Pieter Slius
Pieter Sluis1929-2008)
Dutch born, Sluis came to Ireland in the 1950s and had a distinguished career as a graphic designer. In recent years his paintings have become widely known and are much sought after. He called himself a colourist and in his own words liked “to push the transparency of oil paints, to give them weight and opacity” (in conversation with Paul O’Kelly). Sluis was also an accomplished jazz musician.

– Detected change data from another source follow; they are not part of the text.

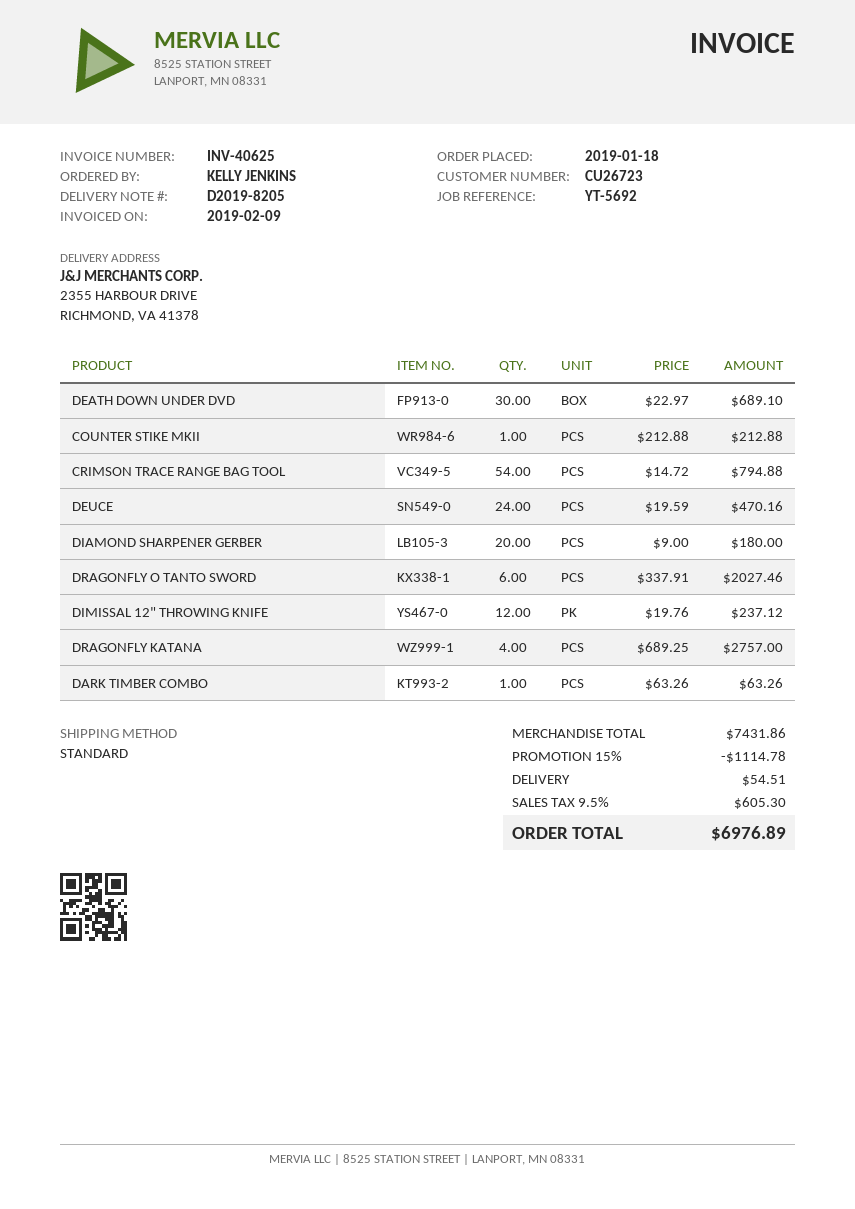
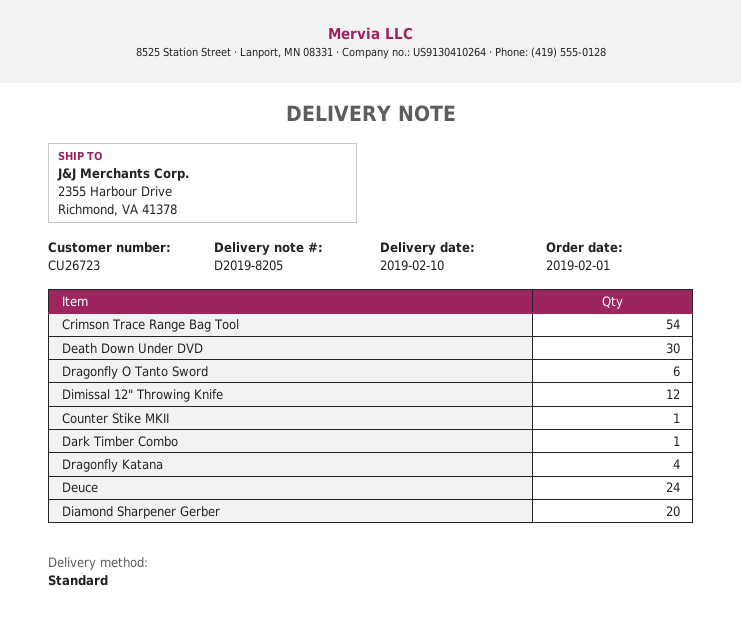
order date: 2019-01-18 -> 2019-02-01

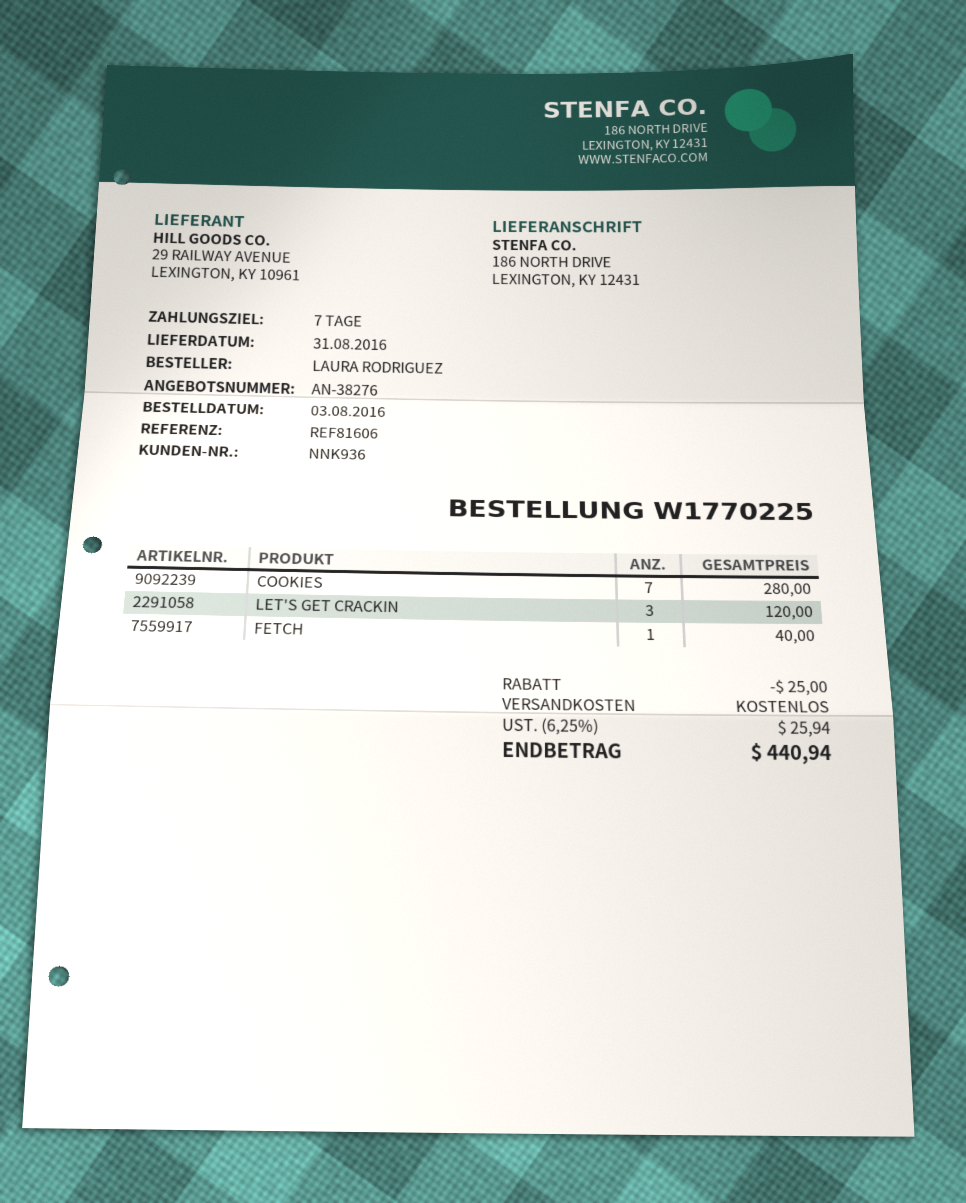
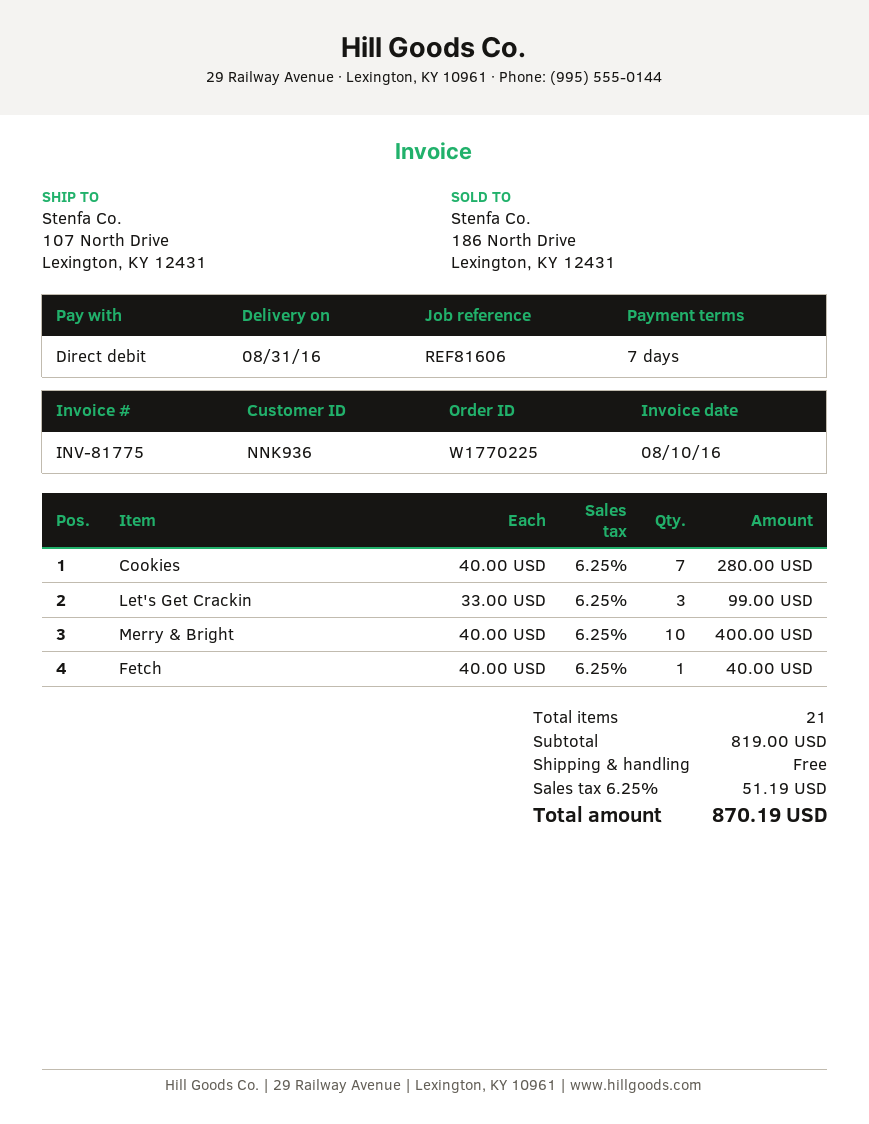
ship to: 186 NORTH DRIVE, LEXINGTON, KY 12431 -> 107 North Drive, Lexington, KY 12431
LET'S GET CRACKIN: 3 for 120.00 -> 3 for 99.00
Merry & Bright: none -> 10 for 400.00
discount: 25.00 -> none
tax: 6.25% = 25.94 -> 6.25% = 51.19
total: 440.94 -> 870.19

In Pieter Sluis, Ireland has a unique emissary from the Dutch postwar COBRA movement. The movement, founded by Karol Appel and other Dutch and Belgian artists, was an attempt to wrest art-world interest back from the New York abstract expressionists of the 1950s. As Pieter began to make his mark in Dublin galleries from the late 1960s onwards, he continued to pursue his interests in graphic art, typography and calligraphy, and to take an active interest, as performer and listener, in his beloved jazz music. Many of his paintings incorporated images of his jazz heroes, while others, such as his masterpiece Breath of Life, refer indirectly to rhythm and music. The COBRA movement formed much of Pieter’s work from the late 1950s to the early 1960s – so much so that Pieter often referred to these paintings as “my Appels”. He and his contemporaries would use COBRA’s pro-figurative ethos to mount a challenge to Dublin’s 1960s infatuation with bland, corporate abstraction. In the hands of Pieter Sluis, the rationalist, modernist impulse is used merely to take the measure of the infinite bounty of Nature and imagination. His line gives form to the infinite without imprisoning it.
His paintings, like his beloved jazz music, savour the bounties of Nature by putting design and structure on them, by measuring out the complex rhythms of the infinite.